• **Listed entries**
-*-*-
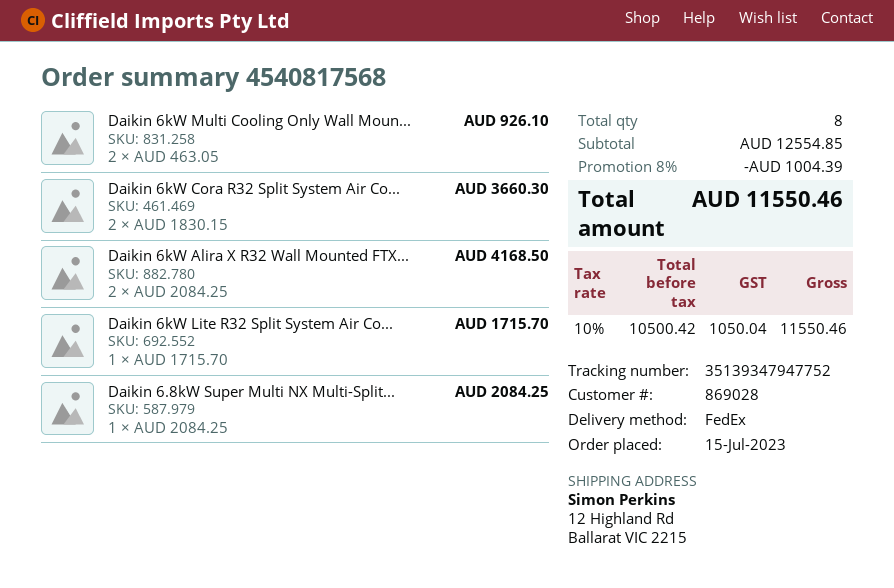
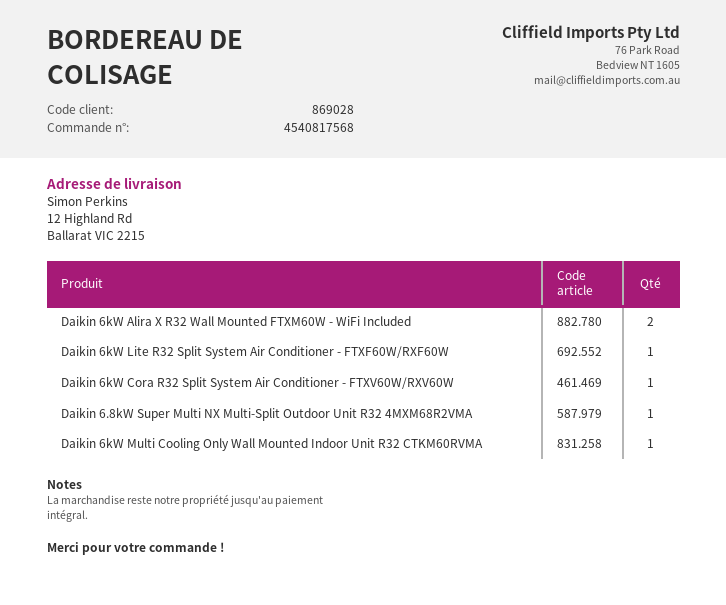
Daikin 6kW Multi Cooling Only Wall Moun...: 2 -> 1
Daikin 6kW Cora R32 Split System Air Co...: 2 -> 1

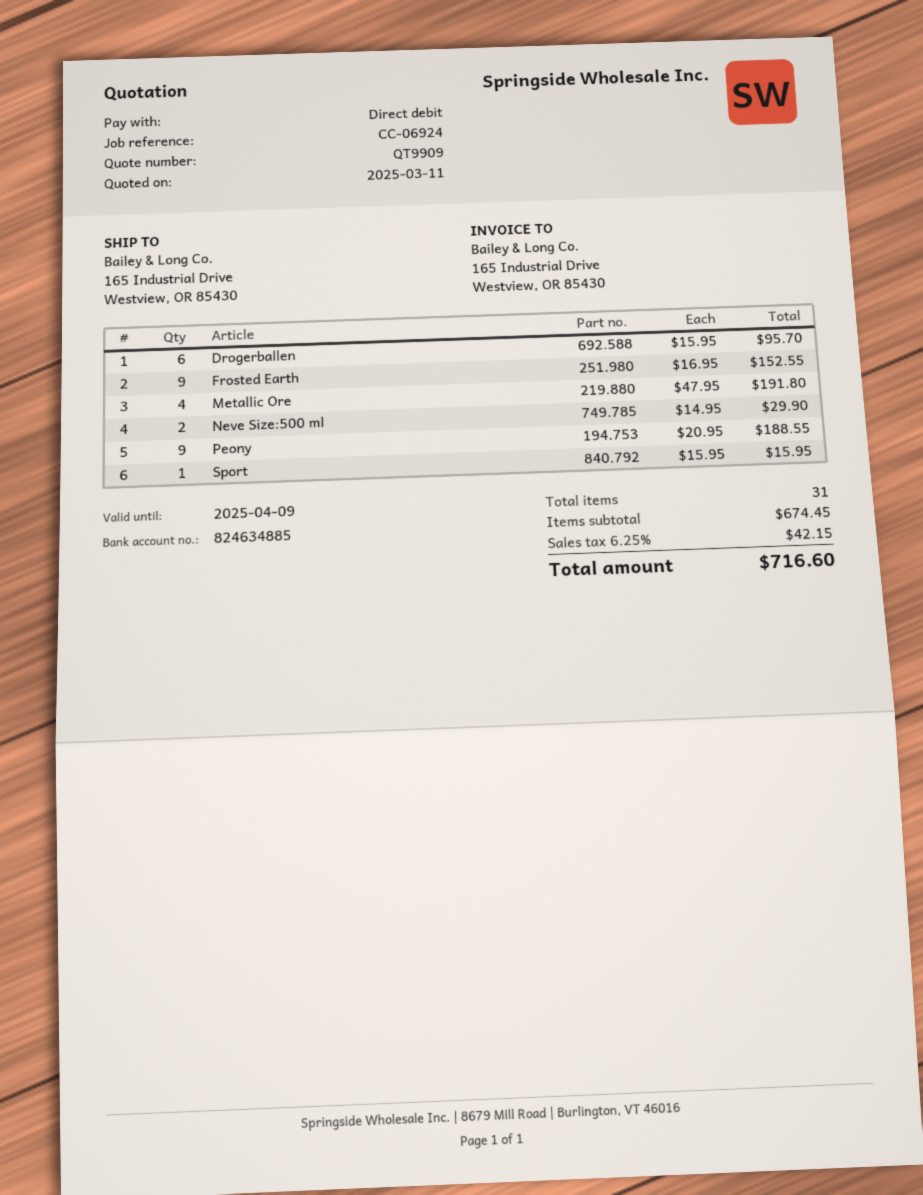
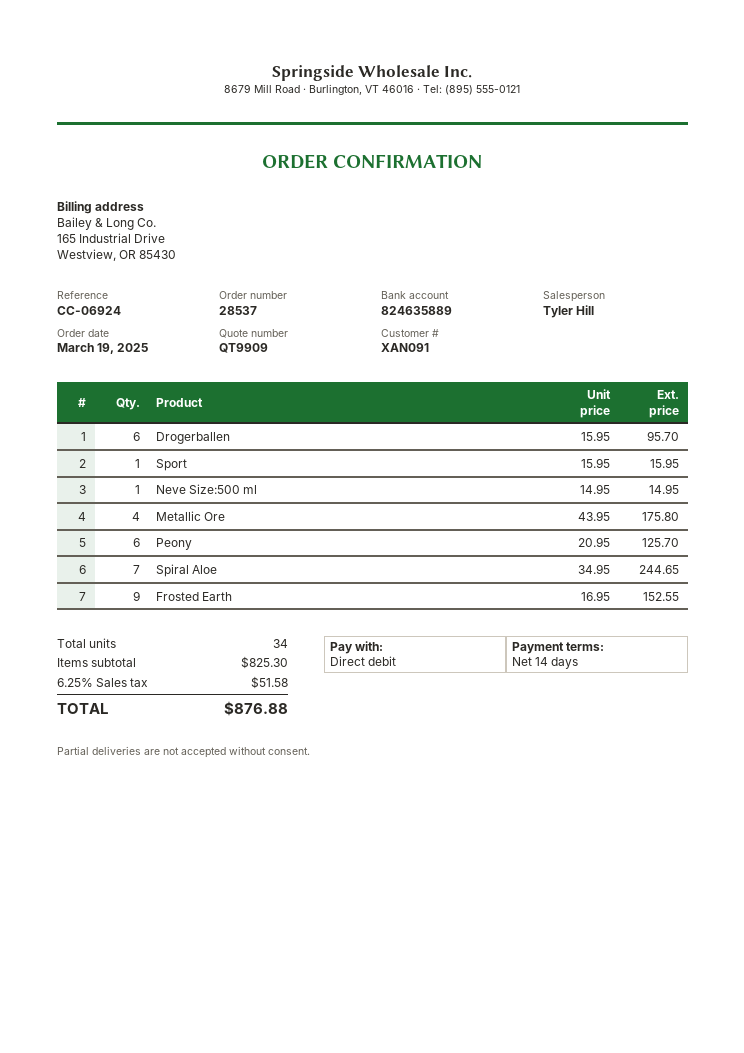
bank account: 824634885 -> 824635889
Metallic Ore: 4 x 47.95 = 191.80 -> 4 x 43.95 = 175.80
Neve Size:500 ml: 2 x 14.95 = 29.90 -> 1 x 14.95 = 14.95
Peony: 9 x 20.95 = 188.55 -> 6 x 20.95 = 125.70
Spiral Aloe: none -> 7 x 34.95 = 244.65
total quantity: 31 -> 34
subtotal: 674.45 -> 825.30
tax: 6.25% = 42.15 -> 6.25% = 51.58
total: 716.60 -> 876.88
-*-*-
• **Task directions**
The required output is the listing above reproduced exactly, pictures removed.

• **Response to this exercise**
Daikin 6kW Multi Cooling Only Wall Moun...: 2 -> 1
Daikin 6kW Cora R32 Split System Air Co...: 2 -> 1

bank account: 824634885 -> 824635889
Metallic Ore: 4 x 47.95 = 191.80 -> 4 x 43.95 = 175.80
Neve Size:500 ml: 2 x 14.95 = 29.90 -> 1 x 14.95 = 14.95
Peony: 9 x 20.95 = 188.55 -> 6 x 20.95 = 125.70
Spiral Aloe: none -> 7 x 34.95 = 244.65
total quantity: 31 -> 34
subtotal: 674.45 -> 825.30
tax: 6.25% = 42.15 -> 6.25% = 51.58
total: 716.60 -> 876.88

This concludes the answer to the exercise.